(Beginning of EXERCISE MATERIALS)
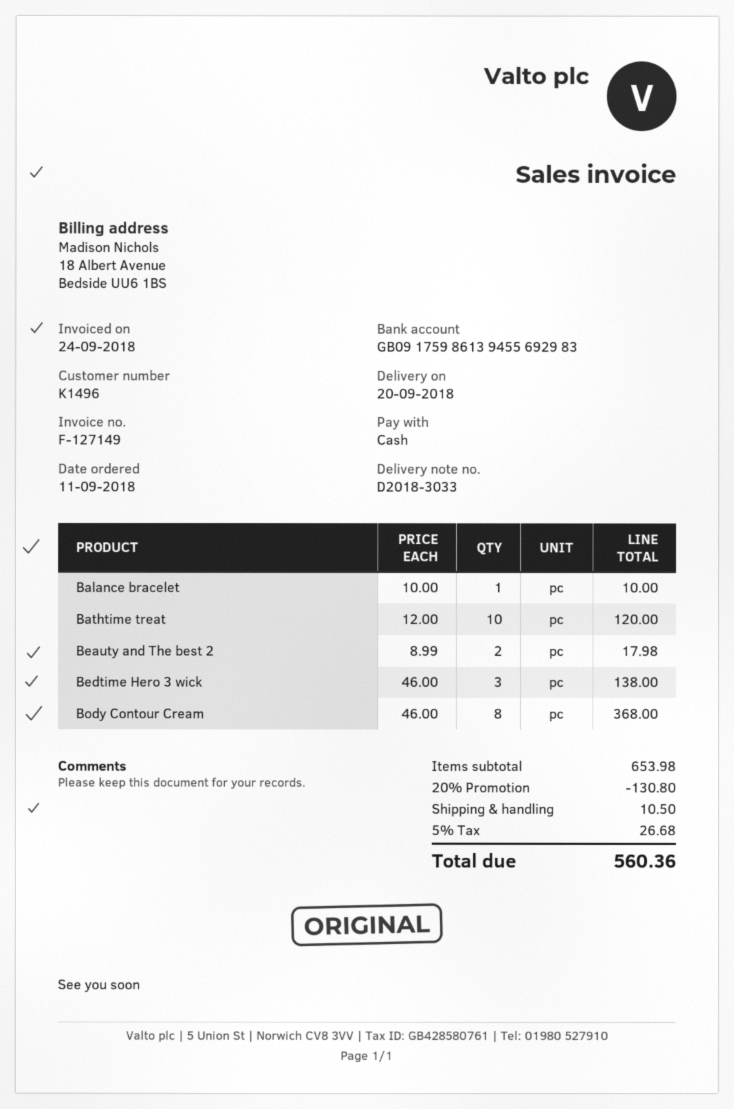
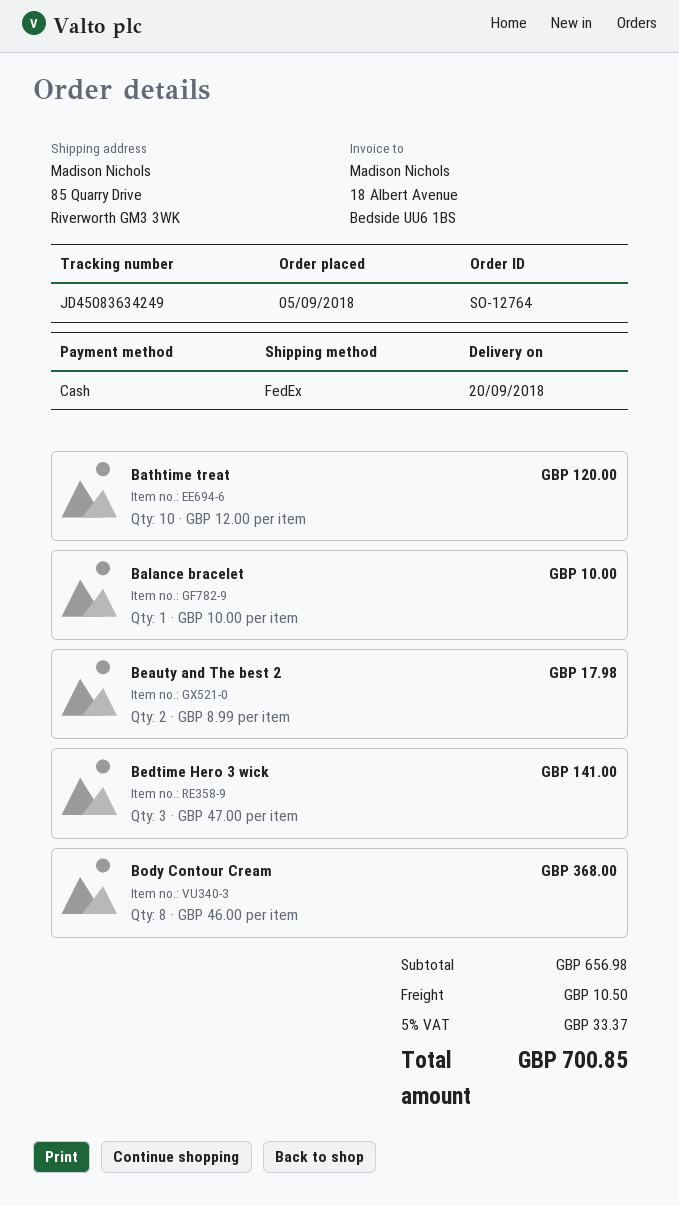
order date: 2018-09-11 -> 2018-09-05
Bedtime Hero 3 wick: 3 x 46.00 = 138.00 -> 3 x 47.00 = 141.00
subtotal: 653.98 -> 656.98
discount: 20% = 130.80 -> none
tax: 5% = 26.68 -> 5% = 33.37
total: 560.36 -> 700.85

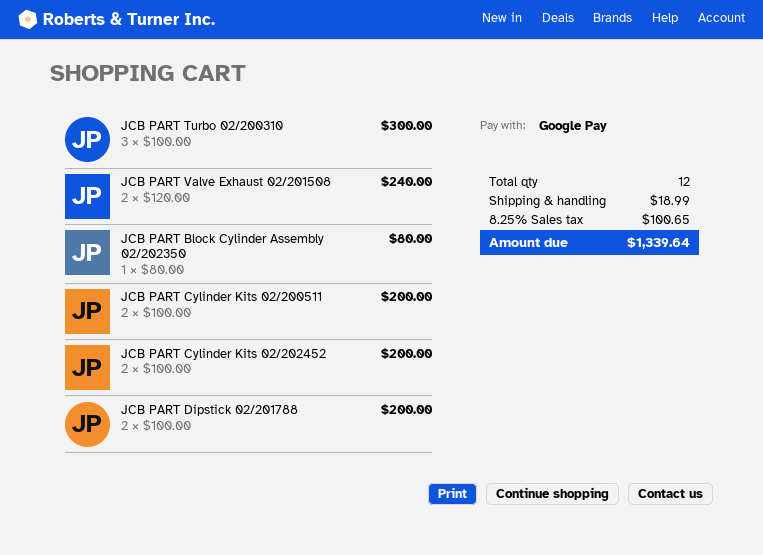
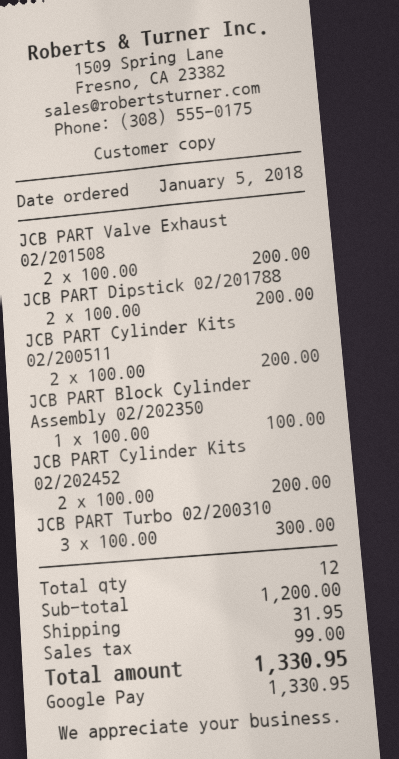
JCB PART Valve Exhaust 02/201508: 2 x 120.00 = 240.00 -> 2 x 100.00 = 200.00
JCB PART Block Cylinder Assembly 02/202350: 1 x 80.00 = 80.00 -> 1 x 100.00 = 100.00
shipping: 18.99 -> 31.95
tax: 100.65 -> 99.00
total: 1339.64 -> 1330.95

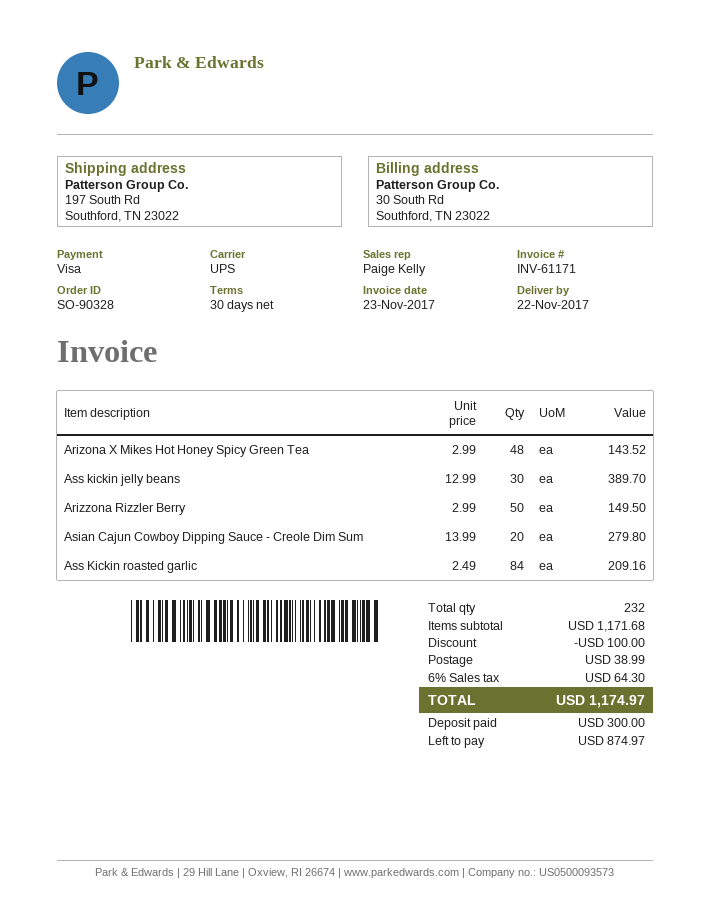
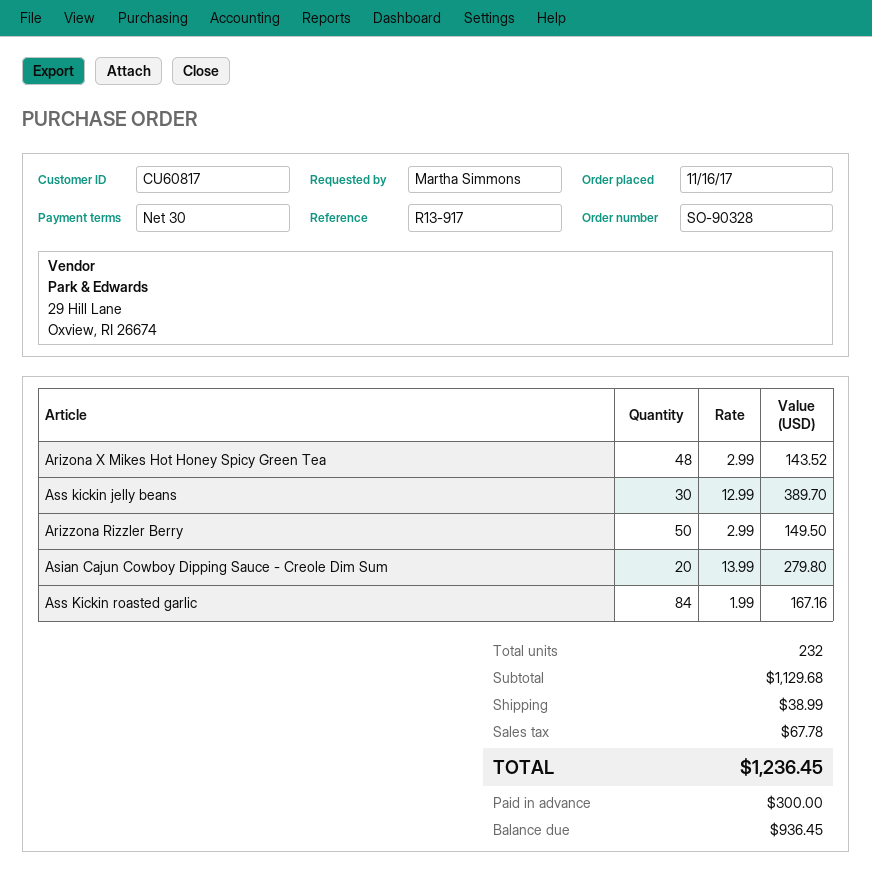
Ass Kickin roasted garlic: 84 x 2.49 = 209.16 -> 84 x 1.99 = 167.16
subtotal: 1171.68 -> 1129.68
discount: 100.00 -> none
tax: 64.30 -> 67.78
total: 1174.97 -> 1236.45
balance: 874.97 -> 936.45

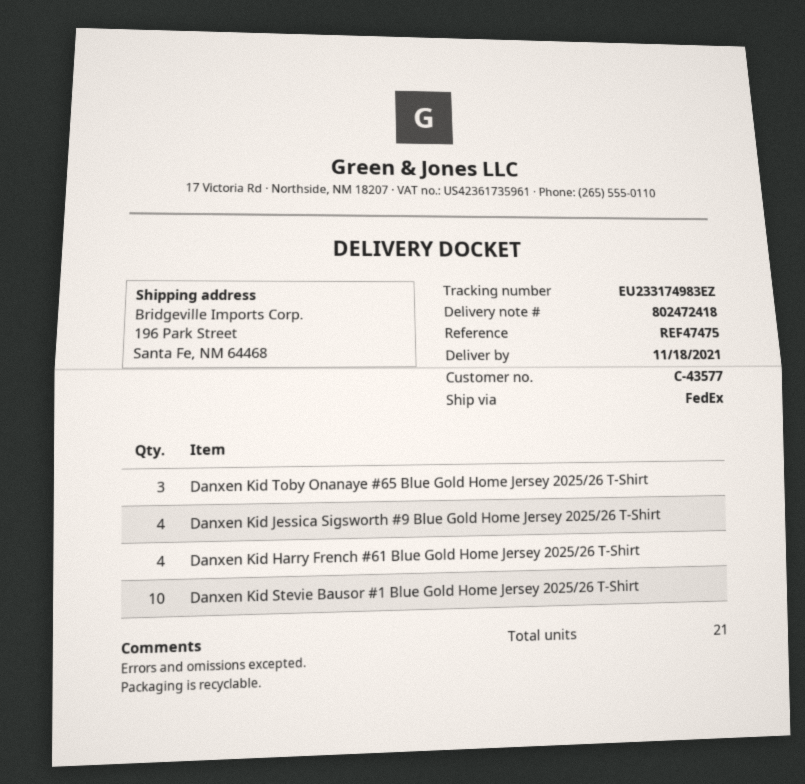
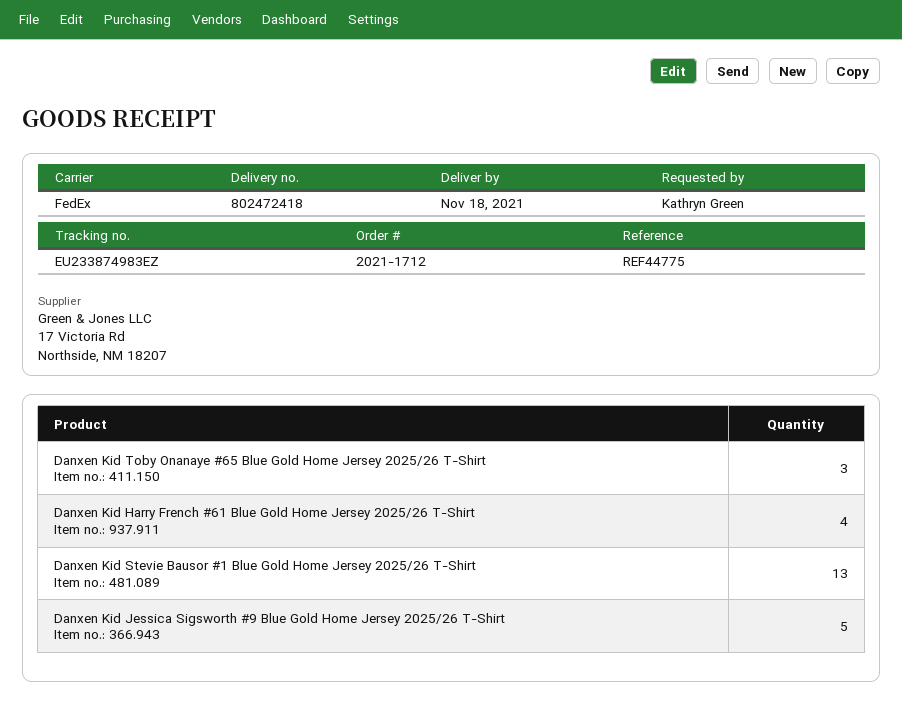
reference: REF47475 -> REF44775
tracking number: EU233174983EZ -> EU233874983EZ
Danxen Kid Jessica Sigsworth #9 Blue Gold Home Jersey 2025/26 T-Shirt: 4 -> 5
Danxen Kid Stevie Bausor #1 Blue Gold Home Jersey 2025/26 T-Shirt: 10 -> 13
(End of EXERCISE MATERIALS)
**WORK ITEM:** Beginning at the line that contains "balance: 874.97 -> 936.45", give the remaining lines of the records again exactly, through the last one. Leave out pictures.

**WRITTEN RESPONSE:**
balance: 874.97 -> 936.45

reference: REF47475 -> REF44775
tracking number: EU233174983EZ -> EU233874983EZ
Danxen Kid Jessica Sigsworth #9 Blue Gold Home Jersey 2025/26 T-Shirt: 4 -> 5
Danxen Kid Stevie Bausor #1 Blue Gold Home Jersey 2025/26 T-Shirt: 10 -> 13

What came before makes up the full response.